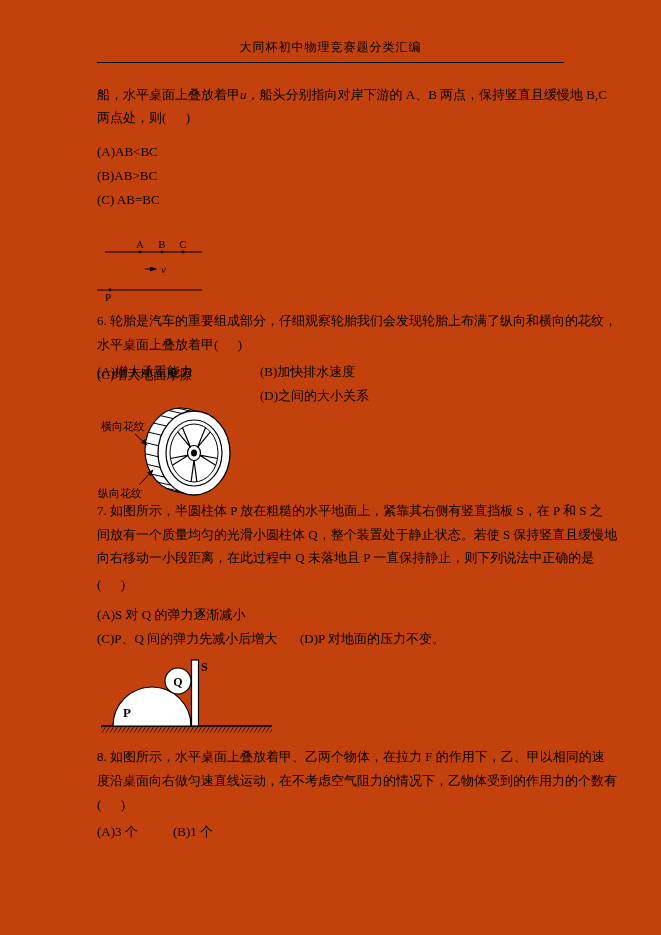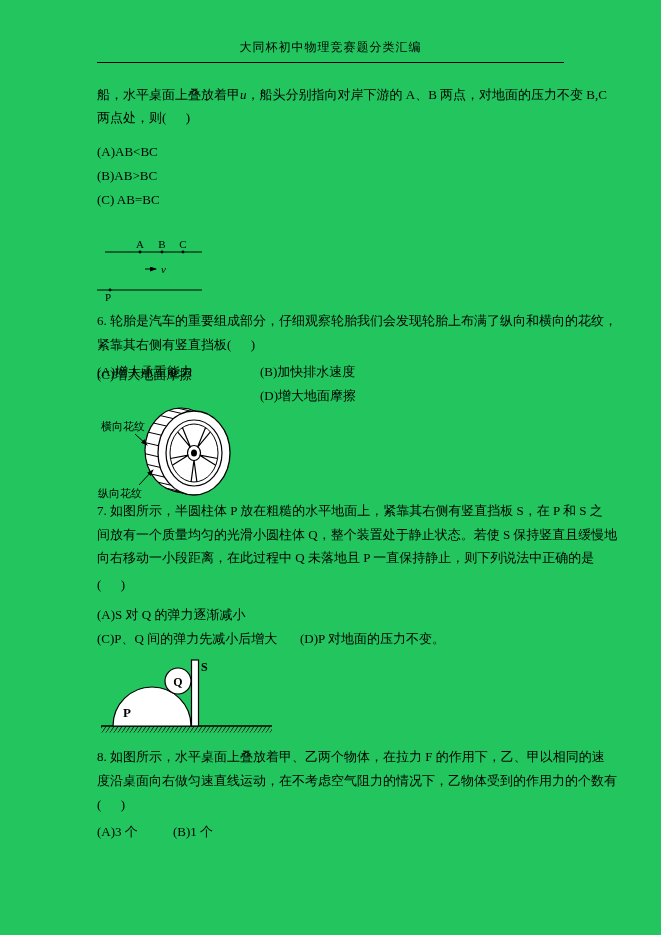--- a/index.html
+++ b/index.html
@@ -1,17 +1,17 @@
 <!DOCTYPE html>
 <html><head>
 <meta charset="utf-8">
 <style>
   html,body{margin:0;padding:0;background:#e8e8e8;}
   .page{
-    position:relative;width:661px;height:935px;background:#22c55e;
+    position:relative;width:661px;height:935px;background:#c2410c;
     font-family:"Liberation Serif","DejaVu Serif",serif;color:#000;
     overflow:hidden;margin:0 auto;
   }
   .header{
     position:absolute;top:39px;left:0;width:661px;text-align:center;
     font-size:12px;letter-spacing:1px;
     font-family:"Liberation Sans","DejaVu Sans",sans-serif;
   }
   .rule{position:absolute;top:62px;left:97px;width:467px;height:0;border-top:1px solid #000;}
   .line{position:absolute;left:97px;font-size:13px;line-height:16px;white-space:pre;}
@@ -25,21 +25,21 @@
 </head>
 <body>
 
 <div class="page">
 
   <div class="header">
     <span>大同杯初中物理竞赛题分类汇编</span>
   </div>
   <div class="rule"></div>
 
-  <div class="line" style="top:87px"><span>船，水平桌面上叠放着甲</span><span class="it">u</span><span>，船头分别指向对岸下游的 A、B 两点，对地面的压力不变 B,C</span></div>
+  <div class="line" style="top:87px"><span>船，水平桌面上叠放着甲</span><span class="it">u</span><span>，船头分别指向对岸下游的 A、B 两点，保持竖直且缓慢地 B,C</span></div>
   <div class="line" style="top:110px">两点处，则(      )</div>
   <div class="line" style="top:144px">(A)AB&lt;BC</div>
   <div class="line" style="top:168px">(B)AB&gt;BC</div>
   <div class="line" style="top:192px">(C) AB=BC</div>
 
   <svg class="fig" style="left:95px;top:239px" width="120" height="64" viewBox="0 0 120 64">
     <defs>
       <marker id="arr" markerWidth="7" markerHeight="5" refX="6" refY="2.5" orient="auto">
         <path d="M0,0 L7,2.5 L0,5 Z" fill="#000"></path>
       </marker>
@@ -54,25 +54,25 @@
     <text x="45" y="9" font-size="11" text-anchor="middle">A</text>
     <text x="67" y="9" font-size="11" text-anchor="middle">B</text>
     <text x="88" y="9" font-size="11" text-anchor="middle">C</text>
     <line class="s1" x1="50" y1="30" x2="61" y2="30" marker-end="url(#arr)"></line>
     <text x="66" y="34" font-size="11" font-style="italic">v</text>
     <line class="s1" x1="2" y1="51" x2="107" y2="51"></line>
     <text x="10" y="62" font-size="11">P</text>
   </svg>
 
   <div class="line" style="top:313px">6. 轮胎是汽车的重要组成部分，仔细观察轮胎我们会发现轮胎上布满了纵向和横向的花纹，</div>
-  <div class="line" style="top:337px">紧靠其右侧有竖直挡板(      )</div>
+  <div class="line" style="top:337px">水平桌面上叠放着甲(      )</div>
   <div class="line" style="top:364px">(A)增大承重能力</div>
   <div class="line" style="top:364px;left:260px">(B)加快排水速度</div>
   <div class="line" style="top:367px">(C)增大地面摩擦</div>
-  <div class="line" style="top:388px;left:260px">(D)增大地面摩擦</div>
+  <div class="line" style="top:388px;left:260px">(D)之间的大小关系</div>
 
   <svg class="fig" style="left:95px;top:406px" width="148" height="96" viewBox="0 0 148 96">
     <ellipse class="wfill" cx="86" cy="44" rx="36" ry="42" stroke-width="1.2"></ellipse>
     <g stroke="#000" stroke-width="1">
       <line x1="92.7" y1="88.4" x2="79.7" y2="85.4"></line>
       <line x1="83.8" y1="85.1" x2="70.8" y2="82.1"></line>
       <line x1="75.9" y1="79.2" x2="62.9" y2="76.2"></line>
       <line x1="69.5" y1="71.1" x2="56.5" y2="68.1"></line>
       <line x1="65.2" y1="61.4" x2="52.2" y2="58.4"></line>
       <line x1="63.1" y1="50.7" x2="50.1" y2="47.7"></line>

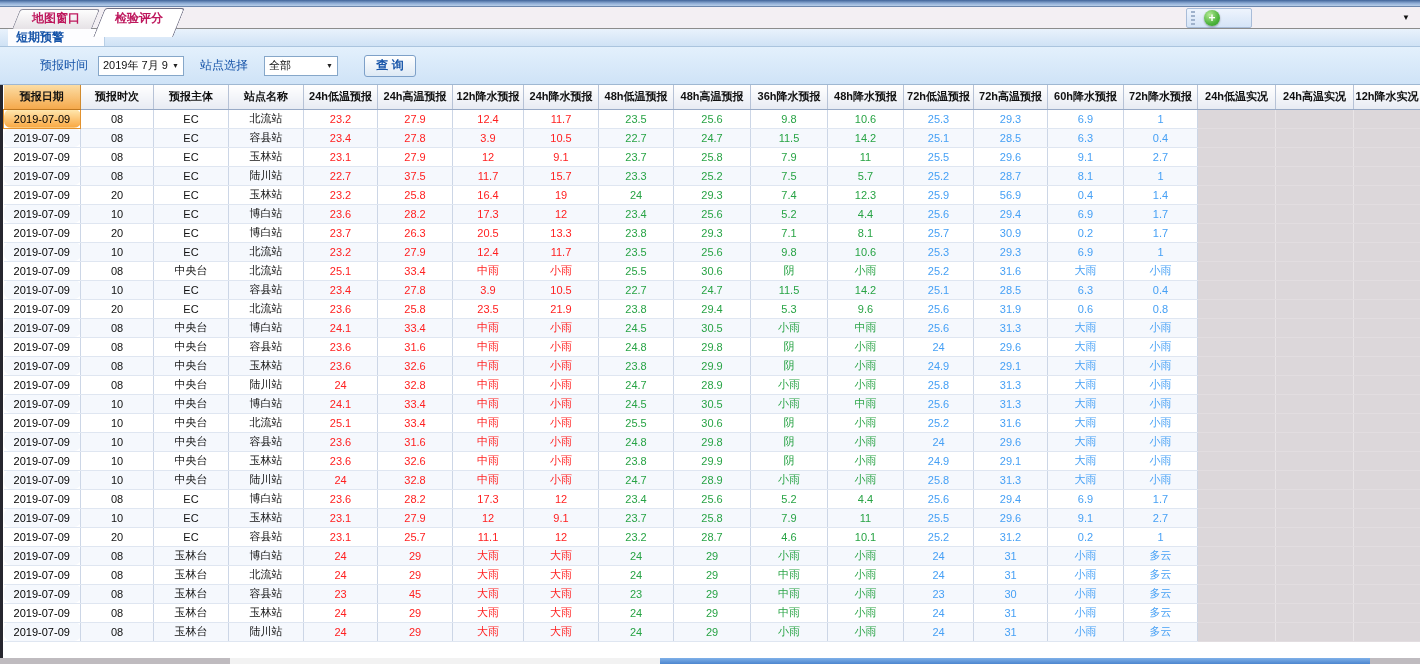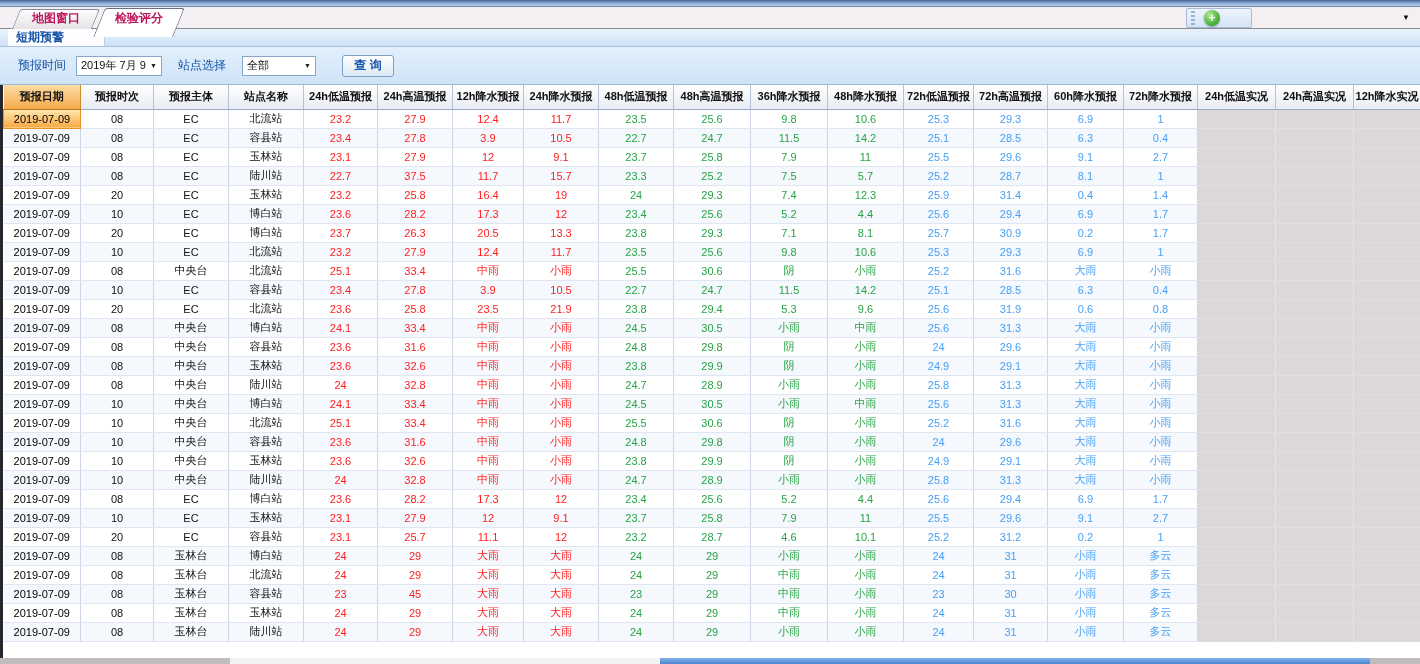--- a/index.html
+++ b/index.html
@@ -34,21 +34,21 @@
   .strip-caret{position:absolute;right:10px;top:6px;font-size:8px;color:#101010;cursor:pointer;}
 
   
   .subtabstrip{position:relative;height:17px;background:linear-gradient(#e9f2fc,#cfe2f5);border-bottom:1px solid #aac4de;}
   .subtab{position:absolute;left:8px;top:0;width:97px;height:17px;box-sizing:border-box;
     background:#fdfdff;border-right:1px solid #b8cfe6;
     color:#1553a8;font-weight:bold;font-size:12px;line-height:17px;padding-left:8px;cursor:pointer;}
 
   
   .filterbar{height:37px;background:linear-gradient(#e3f0fc,#cfe3f7);border-bottom:1px solid #9fb8d2;
-    display:flex;align-items:center;box-sizing:content-box;padding-left:18px;font-size:12px;}
+    display:flex;align-items:center;box-sizing:content-box;padding-left:40px;font-size:12px;}
   .flabel{color:#1553a8;white-space:nowrap;}
   .combo{height:20px;background:#fff;border:1px solid #86a7c9;box-sizing:border-box;
     display:flex;align-items:center;padding:0 4px;font-size:11px;color:#101010;cursor:pointer;}
   .combo .val{flex:1;white-space:nowrap;overflow:hidden;}
   .combo .arrow{font-size:7px;color:#222;margin-left:4px;}
   .combo-date{width:86px;margin-left:10px;}
   .combo-station{width:74px;margin-left:16px;}
   .lbl-station{margin-left:16px;}
   .query{margin-left:26px;width:52px;height:22px;border:1px solid #7da0c8;border-radius:3px;
     background:linear-gradient(#ffffff,#dde9f5);color:#1553a8;font-size:12px;font-weight:bold;
@@ -64,21 +64,21 @@
     font-size:11px;font-weight:bold;color:#101010;text-align:center;cursor:default;}
   th.h-date{background:linear-gradient(#fcdda4,#f5a94c);border-right:1px solid #d08a2e;border-bottom:1px solid #c07820;}
   td{height:19px;box-sizing:border-box;padding:0;overflow:hidden;white-space:nowrap;
     border-right:1px solid #ccd6e6;border-bottom:1px solid #dfe6f1;
     font-size:11px;text-align:center;color:#111;background:#fff;}
   tr:nth-child(even) td{background:#f5f8fd;}
   td.c-24{color:#ff2020;}
   td.c-48{color:#27a344;}
   td.c-72{color:#46a0f5;}
   tr td.c-obs{background:#dcd7da;border-right:1px solid #e9e5e7;border-bottom:1px solid #e2dde0;}
-  td.t-date{color:#000;}
+  td.t-date{color:#000;border-radius:7px;}
   td.sel{background:linear-gradient(#ffe8b0,#f9a843) !important;border:1px solid #e2922f;}
 
   
   .hscroll{position:absolute;left:0;bottom:0;width:1420px;height:6px;background:#bfbbbf;z-index:5;}
   .hseg{position:absolute;left:230px;top:0;width:430px;height:6px;background:#f2f2f2;}
   .hthumb{position:absolute;left:660px;top:0;width:710px;height:6px;
     background:linear-gradient(#7fb0e8,#4d86cf);cursor:pointer;}
 </style>
 </head>
 <body>
@@ -257,21 +257,21 @@
           <td class="">玉林站</td>
           <td class="c-24">23.2</td>
           <td class="c-24">25.8</td>
           <td class="c-24">16.4</td>
           <td class="c-24">19</td>
           <td class="c-48">24</td>
           <td class="c-48">29.3</td>
           <td class="c-48">7.4</td>
           <td class="c-48">12.3</td>
           <td class="c-72">25.9</td>
-          <td class="c-72">31.4</td>
+          <td class="c-72">56.9</td>
           <td class="c-72">0.4</td>
           <td class="c-72">1.4</td>
           <td class="c-obs"></td>
           <td class="c-obs"></td>
           <td class="c-obs"></td>
         </tr>
         <tr>
           <td class="t-date">2019-07-09</td>
           <td class="">10</td>
           <td class="">EC</td>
========================
_Aim of the task_: Nothing but the pictures may be dropped as you repeat the listing above exactly.

_Response_:
--- a/index.html
+++ b/index.html
@@ -1,17 +1,17 @@
 <!DOCTYPE html>
 <html><head>
 <meta charset="utf-8">
 <style>
   html,body{margin:0;padding:0;background:#e8e8e8;}
   .page{
-    position:relative;width:661px;height:935px;background:#22c55e;
+    position:relative;width:661px;height:935px;background:#c2410c;
     font-family:"Liberation Serif","DejaVu Serif",serif;color:#000;
     overflow:hidden;margin:0 auto;
   }
   .header{
     position:absolute;top:39px;left:0;width:661px;text-align:center;
     font-size:12px;letter-spacing:1px;
     font-family:"Liberation Sans","DejaVu Sans",sans-serif;
   }
   .rule{position:absolute;top:62px;left:97px;width:467px;height:0;border-top:1px solid #000;}
   .line{position:absolute;left:97px;font-size:13px;line-height:16px;white-space:pre;}
@@ -25,21 +25,21 @@
 </head>
 <body>
 
 <div class="page">
 
   <div class="header">
     <span>大同杯初中物理竞赛题分类汇编</span>
   </div>
   <div class="rule"></div>
 
-  <div class="line" style="top:87px"><span>船，水平桌面上叠放着甲</span><span class="it">u</span><span>，船头分别指向对岸下游的 A、B 两点，对地面的压力不变 B,C</span></div>
+  <div class="line" style="top:87px"><span>船，水平桌面上叠放着甲</span><span class="it">u</span><span>，船头分别指向对岸下游的 A、B 两点，保持竖直且缓慢地 B,C</span></div>
   <div class="line" style="top:110px">两点处，则(      )</div>
   <div class="line" style="top:144px">(A)AB&lt;BC</div>
   <div class="line" style="top:168px">(B)AB&gt;BC</div>
   <div class="line" style="top:192px">(C) AB=BC</div>
 
   <svg class="fig" style="left:95px;top:239px" width="120" height="64" viewBox="0 0 120 64">
     <defs>
       <marker id="arr" markerWidth="7" markerHeight="5" refX="6" refY="2.5" orient="auto">
         <path d="M0,0 L7,2.5 L0,5 Z" fill="#000"></path>
       </marker>
@@ -54,25 +54,25 @@
     <text x="45" y="9" font-size="11" text-anchor="middle">A</text>
     <text x="67" y="9" font-size="11" text-anchor="middle">B</text>
     <text x="88" y="9" font-size="11" text-anchor="middle">C</text>
     <line class="s1" x1="50" y1="30" x2="61" y2="30" marker-end="url(#arr)"></line>
     <text x="66" y="34" font-size="11" font-style="italic">v</text>
     <line class="s1" x1="2" y1="51" x2="107" y2="51"></line>
     <text x="10" y="62" font-size="11">P</text>
   </svg>
 
   <div class="line" style="top:313px">6. 轮胎是汽车的重要组成部分，仔细观察轮胎我们会发现轮胎上布满了纵向和横向的花纹，</div>
-  <div class="line" style="top:337px">紧靠其右侧有竖直挡板(      )</div>
+  <div class="line" style="top:337px">水平桌面上叠放着甲(      )</div>
   <div class="line" style="top:364px">(A)增大承重能力</div>
   <div class="line" style="top:364px;left:260px">(B)加快排水速度</div>
   <div class="line" style="top:367px">(C)增大地面摩擦</div>
-  <div class="line" style="top:388px;left:260px">(D)增大地面摩擦</div>
+  <div class="line" style="top:388px;left:260px">(D)之间的大小关系</div>
 
   <svg class="fig" style="left:95px;top:406px" width="148" height="96" viewBox="0 0 148 96">
     <ellipse class="wfill" cx="86" cy="44" rx="36" ry="42" stroke-width="1.2"></ellipse>
     <g stroke="#000" stroke-width="1">
       <line x1="92.7" y1="88.4" x2="79.7" y2="85.4"></line>
       <line x1="83.8" y1="85.1" x2="70.8" y2="82.1"></line>
       <line x1="75.9" y1="79.2" x2="62.9" y2="76.2"></line>
       <line x1="69.5" y1="71.1" x2="56.5" y2="68.1"></line>
       <line x1="65.2" y1="61.4" x2="52.2" y2="58.4"></line>
       <line x1="63.1" y1="50.7" x2="50.1" y2="47.7"></line>

--- a/index.html
+++ b/index.html
@@ -34,21 +34,21 @@
   .strip-caret{position:absolute;right:10px;top:6px;font-size:8px;color:#101010;cursor:pointer;}
 
   
   .subtabstrip{position:relative;height:17px;background:linear-gradient(#e9f2fc,#cfe2f5);border-bottom:1px solid #aac4de;}
   .subtab{position:absolute;left:8px;top:0;width:97px;height:17px;box-sizing:border-box;
     background:#fdfdff;border-right:1px solid #b8cfe6;
     color:#1553a8;font-weight:bold;font-size:12px;line-height:17px;padding-left:8px;cursor:pointer;}
 
   
   .filterbar{height:37px;background:linear-gradient(#e3f0fc,#cfe3f7);border-bottom:1px solid #9fb8d2;
-    display:flex;align-items:center;box-sizing:content-box;padding-left:18px;font-size:12px;}
+    display:flex;align-items:center;box-sizing:content-box;padding-left:40px;font-size:12px;}
   .flabel{color:#1553a8;white-space:nowrap;}
   .combo{height:20px;background:#fff;border:1px solid #86a7c9;box-sizing:border-box;
     display:flex;align-items:center;padding:0 4px;font-size:11px;color:#101010;cursor:pointer;}
   .combo .val{flex:1;white-space:nowrap;overflow:hidden;}
   .combo .arrow{font-size:7px;color:#222;margin-left:4px;}
   .combo-date{width:86px;margin-left:10px;}
   .combo-station{width:74px;margin-left:16px;}
   .lbl-station{margin-left:16px;}
   .query{margin-left:26px;width:52px;height:22px;border:1px solid #7da0c8;border-radius:3px;
     background:linear-gradient(#ffffff,#dde9f5);color:#1553a8;font-size:12px;font-weight:bold;
@@ -64,21 +64,21 @@
     font-size:11px;font-weight:bold;color:#101010;text-align:center;cursor:default;}
   th.h-date{background:linear-gradient(#fcdda4,#f5a94c);border-right:1px solid #d08a2e;border-bottom:1px solid #c07820;}
   td{height:19px;box-sizing:border-box;padding:0;overflow:hidden;white-space:nowrap;
     border-right:1px solid #ccd6e6;border-bottom:1px solid #dfe6f1;
     font-size:11px;text-align:center;color:#111;background:#fff;}
   tr:nth-child(even) td{background:#f5f8fd;}
   td.c-24{color:#ff2020;}
   td.c-48{color:#27a344;}
   td.c-72{color:#46a0f5;}
   tr td.c-obs{background:#dcd7da;border-right:1px solid #e9e5e7;border-bottom:1px solid #e2dde0;}
-  td.t-date{color:#000;}
+  td.t-date{color:#000;border-radius:7px;}
   td.sel{background:linear-gradient(#ffe8b0,#f9a843) !important;border:1px solid #e2922f;}
 
   
   .hscroll{position:absolute;left:0;bottom:0;width:1420px;height:6px;background:#bfbbbf;z-index:5;}
   .hseg{position:absolute;left:230px;top:0;width:430px;height:6px;background:#f2f2f2;}
   .hthumb{position:absolute;left:660px;top:0;width:710px;height:6px;
     background:linear-gradient(#7fb0e8,#4d86cf);cursor:pointer;}
 </style>
 </head>
 <body>
@@ -257,21 +257,21 @@
           <td class="">玉林站</td>
           <td class="c-24">23.2</td>
           <td class="c-24">25.8</td>
           <td class="c-24">16.4</td>
           <td class="c-24">19</td>
           <td class="c-48">24</td>
           <td class="c-48">29.3</td>
           <td class="c-48">7.4</td>
           <td class="c-48">12.3</td>
           <td class="c-72">25.9</td>
-          <td class="c-72">31.4</td>
+          <td class="c-72">56.9</td>
           <td class="c-72">0.4</td>
           <td class="c-72">1.4</td>
           <td class="c-obs"></td>
           <td class="c-obs"></td>
           <td class="c-obs"></td>
         </tr>
         <tr>
           <td class="t-date">2019-07-09</td>
           <td class="">10</td>
           <td class="">EC</td>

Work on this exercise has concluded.